Il est dommage que le livre n’inclut pas un chapitre sur la propriété intellectuelle qui est d’une importance cruciale dans les pays en développement, notamment les pays du Sud-Est asiatique. Les pays en développement possèdent des atouts qu’ils peuvent exploiter en tirant avantage de certaines dispositions, notamment en matière d’indications géographiques. À titre d’exemple, il y a des polémiques autour de la provenance du « riz basmati ». Provient-il d’Inde, de Thaïlande ou du Pakistan ou est-ce un terme générique ? Il est certain que si ces deux pays avaient protégé le riz de la même manière que le champagne ou le gruyère, ils auraient disposé des preuves de leur propriété.

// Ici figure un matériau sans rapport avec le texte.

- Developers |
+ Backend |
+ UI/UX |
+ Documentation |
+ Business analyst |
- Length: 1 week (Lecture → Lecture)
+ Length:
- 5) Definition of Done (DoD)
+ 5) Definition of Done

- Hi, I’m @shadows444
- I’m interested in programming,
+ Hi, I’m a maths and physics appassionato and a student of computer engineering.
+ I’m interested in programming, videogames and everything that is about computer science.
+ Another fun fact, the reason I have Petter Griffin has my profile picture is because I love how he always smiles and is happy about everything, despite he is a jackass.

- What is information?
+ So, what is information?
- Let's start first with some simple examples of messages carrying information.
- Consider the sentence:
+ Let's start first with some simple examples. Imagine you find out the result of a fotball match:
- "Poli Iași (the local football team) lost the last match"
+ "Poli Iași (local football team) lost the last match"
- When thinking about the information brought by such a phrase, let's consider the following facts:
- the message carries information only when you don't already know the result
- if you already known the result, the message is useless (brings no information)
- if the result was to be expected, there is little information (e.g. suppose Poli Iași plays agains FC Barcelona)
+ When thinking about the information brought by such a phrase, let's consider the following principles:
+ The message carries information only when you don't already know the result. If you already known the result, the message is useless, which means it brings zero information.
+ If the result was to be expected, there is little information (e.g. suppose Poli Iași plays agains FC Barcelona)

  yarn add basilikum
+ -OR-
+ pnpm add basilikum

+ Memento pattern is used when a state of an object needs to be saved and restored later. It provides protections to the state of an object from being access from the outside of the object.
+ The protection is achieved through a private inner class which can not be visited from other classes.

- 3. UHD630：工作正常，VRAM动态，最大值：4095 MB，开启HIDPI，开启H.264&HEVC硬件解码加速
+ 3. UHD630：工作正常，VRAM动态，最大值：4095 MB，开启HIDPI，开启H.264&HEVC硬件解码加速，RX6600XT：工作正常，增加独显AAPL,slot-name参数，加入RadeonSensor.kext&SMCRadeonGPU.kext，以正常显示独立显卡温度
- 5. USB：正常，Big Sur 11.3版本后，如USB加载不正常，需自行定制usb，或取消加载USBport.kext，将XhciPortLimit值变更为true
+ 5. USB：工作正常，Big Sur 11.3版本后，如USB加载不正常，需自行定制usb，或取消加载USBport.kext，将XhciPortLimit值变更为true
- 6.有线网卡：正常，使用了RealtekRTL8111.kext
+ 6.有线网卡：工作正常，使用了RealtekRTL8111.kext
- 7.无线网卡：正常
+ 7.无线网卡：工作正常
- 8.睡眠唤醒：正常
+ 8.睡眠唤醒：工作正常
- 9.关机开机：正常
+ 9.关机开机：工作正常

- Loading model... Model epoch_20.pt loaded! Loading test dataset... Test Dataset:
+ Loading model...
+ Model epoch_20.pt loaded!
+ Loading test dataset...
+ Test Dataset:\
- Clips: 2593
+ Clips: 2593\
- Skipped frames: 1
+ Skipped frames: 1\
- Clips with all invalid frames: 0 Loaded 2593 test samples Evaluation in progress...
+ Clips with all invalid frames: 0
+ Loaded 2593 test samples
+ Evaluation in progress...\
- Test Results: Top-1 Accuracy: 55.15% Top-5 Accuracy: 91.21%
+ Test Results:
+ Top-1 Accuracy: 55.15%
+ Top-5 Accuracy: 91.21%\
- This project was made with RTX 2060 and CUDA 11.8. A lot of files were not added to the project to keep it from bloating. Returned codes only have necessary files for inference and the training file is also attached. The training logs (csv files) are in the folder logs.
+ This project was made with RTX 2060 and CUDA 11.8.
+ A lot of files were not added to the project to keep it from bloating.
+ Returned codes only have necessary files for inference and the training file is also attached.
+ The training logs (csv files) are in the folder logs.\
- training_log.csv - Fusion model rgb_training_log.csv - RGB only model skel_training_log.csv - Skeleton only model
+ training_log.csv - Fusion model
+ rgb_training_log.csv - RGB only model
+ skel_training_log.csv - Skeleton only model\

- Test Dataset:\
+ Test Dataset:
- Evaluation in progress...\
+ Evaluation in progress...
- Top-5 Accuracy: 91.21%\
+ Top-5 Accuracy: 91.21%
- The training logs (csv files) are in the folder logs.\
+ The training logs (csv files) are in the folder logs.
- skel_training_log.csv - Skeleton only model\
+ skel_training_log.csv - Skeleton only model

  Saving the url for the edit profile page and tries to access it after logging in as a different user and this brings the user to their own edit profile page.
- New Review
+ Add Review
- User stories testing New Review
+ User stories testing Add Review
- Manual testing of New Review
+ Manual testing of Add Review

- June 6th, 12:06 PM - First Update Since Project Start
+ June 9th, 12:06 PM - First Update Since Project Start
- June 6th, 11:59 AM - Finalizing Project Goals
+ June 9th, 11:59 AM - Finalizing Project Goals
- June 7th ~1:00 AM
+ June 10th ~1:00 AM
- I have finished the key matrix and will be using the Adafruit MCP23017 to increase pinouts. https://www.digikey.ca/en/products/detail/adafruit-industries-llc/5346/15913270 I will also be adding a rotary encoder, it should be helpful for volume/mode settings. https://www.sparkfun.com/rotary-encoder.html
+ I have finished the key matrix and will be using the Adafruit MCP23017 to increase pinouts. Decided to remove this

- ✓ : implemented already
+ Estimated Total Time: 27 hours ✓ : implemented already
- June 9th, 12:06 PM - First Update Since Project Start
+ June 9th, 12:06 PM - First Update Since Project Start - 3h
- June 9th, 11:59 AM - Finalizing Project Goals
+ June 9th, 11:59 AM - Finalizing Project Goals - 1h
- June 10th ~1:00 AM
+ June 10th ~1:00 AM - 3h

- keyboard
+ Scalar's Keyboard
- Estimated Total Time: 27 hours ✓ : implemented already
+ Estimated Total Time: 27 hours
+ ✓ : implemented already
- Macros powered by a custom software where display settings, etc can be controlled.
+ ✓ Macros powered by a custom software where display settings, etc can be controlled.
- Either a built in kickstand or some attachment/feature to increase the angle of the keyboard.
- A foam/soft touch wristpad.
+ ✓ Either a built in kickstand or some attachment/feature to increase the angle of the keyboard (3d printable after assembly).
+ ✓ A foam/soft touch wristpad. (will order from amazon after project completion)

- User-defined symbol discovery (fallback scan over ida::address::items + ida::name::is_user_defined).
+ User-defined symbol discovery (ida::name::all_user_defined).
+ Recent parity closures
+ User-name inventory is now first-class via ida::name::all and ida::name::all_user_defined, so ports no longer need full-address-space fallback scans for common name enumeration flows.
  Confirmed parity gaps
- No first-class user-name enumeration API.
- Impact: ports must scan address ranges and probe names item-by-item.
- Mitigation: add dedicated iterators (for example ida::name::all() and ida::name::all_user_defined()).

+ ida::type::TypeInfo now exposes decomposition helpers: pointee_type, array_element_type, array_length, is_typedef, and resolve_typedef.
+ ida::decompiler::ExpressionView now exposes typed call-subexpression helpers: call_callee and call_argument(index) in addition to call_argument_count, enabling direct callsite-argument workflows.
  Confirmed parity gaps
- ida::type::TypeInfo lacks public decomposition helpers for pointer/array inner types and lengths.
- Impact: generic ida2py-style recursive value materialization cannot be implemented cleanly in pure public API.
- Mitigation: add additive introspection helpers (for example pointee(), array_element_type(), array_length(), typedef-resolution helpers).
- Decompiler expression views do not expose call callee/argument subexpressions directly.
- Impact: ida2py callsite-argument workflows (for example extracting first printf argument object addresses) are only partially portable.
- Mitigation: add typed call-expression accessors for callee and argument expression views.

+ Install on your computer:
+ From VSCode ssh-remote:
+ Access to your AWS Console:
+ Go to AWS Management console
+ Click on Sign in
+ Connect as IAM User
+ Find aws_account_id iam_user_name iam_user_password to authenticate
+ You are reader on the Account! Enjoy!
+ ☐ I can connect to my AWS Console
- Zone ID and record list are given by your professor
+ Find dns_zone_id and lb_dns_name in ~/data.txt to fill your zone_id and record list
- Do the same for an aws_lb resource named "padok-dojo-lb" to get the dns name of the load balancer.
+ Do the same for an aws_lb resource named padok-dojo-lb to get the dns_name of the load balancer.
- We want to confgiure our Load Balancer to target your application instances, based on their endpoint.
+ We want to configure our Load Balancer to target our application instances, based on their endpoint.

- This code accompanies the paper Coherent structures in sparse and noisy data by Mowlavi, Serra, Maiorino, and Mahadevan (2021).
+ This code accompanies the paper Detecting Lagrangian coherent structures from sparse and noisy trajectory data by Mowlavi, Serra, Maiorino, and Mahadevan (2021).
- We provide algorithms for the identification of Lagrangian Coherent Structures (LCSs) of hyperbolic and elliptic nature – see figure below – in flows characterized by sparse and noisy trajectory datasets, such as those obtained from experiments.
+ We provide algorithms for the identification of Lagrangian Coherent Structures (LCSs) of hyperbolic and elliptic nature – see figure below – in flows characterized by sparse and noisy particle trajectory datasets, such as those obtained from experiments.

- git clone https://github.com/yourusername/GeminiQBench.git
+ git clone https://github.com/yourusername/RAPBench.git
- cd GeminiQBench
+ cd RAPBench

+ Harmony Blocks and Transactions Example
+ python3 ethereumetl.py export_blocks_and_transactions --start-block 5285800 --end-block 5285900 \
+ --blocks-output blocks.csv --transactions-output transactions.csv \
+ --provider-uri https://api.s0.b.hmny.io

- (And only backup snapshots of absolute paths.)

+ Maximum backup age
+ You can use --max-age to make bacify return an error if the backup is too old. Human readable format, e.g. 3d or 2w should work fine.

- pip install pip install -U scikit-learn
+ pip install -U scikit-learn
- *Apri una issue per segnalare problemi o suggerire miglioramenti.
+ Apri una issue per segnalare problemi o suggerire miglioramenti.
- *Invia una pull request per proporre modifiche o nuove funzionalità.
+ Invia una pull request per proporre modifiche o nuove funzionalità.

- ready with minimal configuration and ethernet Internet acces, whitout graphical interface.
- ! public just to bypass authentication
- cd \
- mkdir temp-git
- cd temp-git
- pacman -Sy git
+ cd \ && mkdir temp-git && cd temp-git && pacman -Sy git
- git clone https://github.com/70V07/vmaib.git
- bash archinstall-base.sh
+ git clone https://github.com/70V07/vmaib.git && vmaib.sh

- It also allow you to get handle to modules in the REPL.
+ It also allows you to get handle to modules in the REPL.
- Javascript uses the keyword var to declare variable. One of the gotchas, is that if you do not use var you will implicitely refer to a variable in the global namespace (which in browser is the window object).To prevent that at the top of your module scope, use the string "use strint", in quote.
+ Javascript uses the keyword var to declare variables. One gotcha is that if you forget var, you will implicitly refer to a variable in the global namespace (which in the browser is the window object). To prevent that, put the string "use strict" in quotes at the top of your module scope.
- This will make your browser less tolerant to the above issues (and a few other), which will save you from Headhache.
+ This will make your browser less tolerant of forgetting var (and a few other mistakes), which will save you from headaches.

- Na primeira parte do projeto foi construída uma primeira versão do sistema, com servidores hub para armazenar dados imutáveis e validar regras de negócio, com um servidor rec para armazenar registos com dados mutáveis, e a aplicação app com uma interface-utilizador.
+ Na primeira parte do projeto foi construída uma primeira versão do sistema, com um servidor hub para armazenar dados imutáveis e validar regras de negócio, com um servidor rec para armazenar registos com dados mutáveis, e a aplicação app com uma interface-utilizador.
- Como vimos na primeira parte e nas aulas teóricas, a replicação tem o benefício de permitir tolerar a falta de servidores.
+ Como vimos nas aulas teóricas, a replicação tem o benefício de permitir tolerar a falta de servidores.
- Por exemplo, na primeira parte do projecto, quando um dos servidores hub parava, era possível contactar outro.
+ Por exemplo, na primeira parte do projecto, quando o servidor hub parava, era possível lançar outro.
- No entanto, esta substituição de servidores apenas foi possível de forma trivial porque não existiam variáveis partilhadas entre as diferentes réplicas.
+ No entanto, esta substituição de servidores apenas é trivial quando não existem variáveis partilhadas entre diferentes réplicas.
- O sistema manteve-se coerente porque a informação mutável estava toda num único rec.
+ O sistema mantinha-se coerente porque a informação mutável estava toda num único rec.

Les pays en développement ont tout à gagner en développant de petits brevets ou des modèles d’utilité.

La protection des brevets ou des marques est certes un processus qui induit des coûts, mais les pays en développement ont tout intérêt à protéger leurs droits. À titre d’exemple, les femmes mauritaniennes dessinent sur des tissus confectionnés qui sont ensuite vendus aux États-Unis sans qu’elles ne reçoivent les bénéfices qui leur reviennent. L’artisanat et les produits du folklore doivent donc être protégés parce que leurs auteurs ne sont pas rémunérés et d’autres personnes en tirent profit.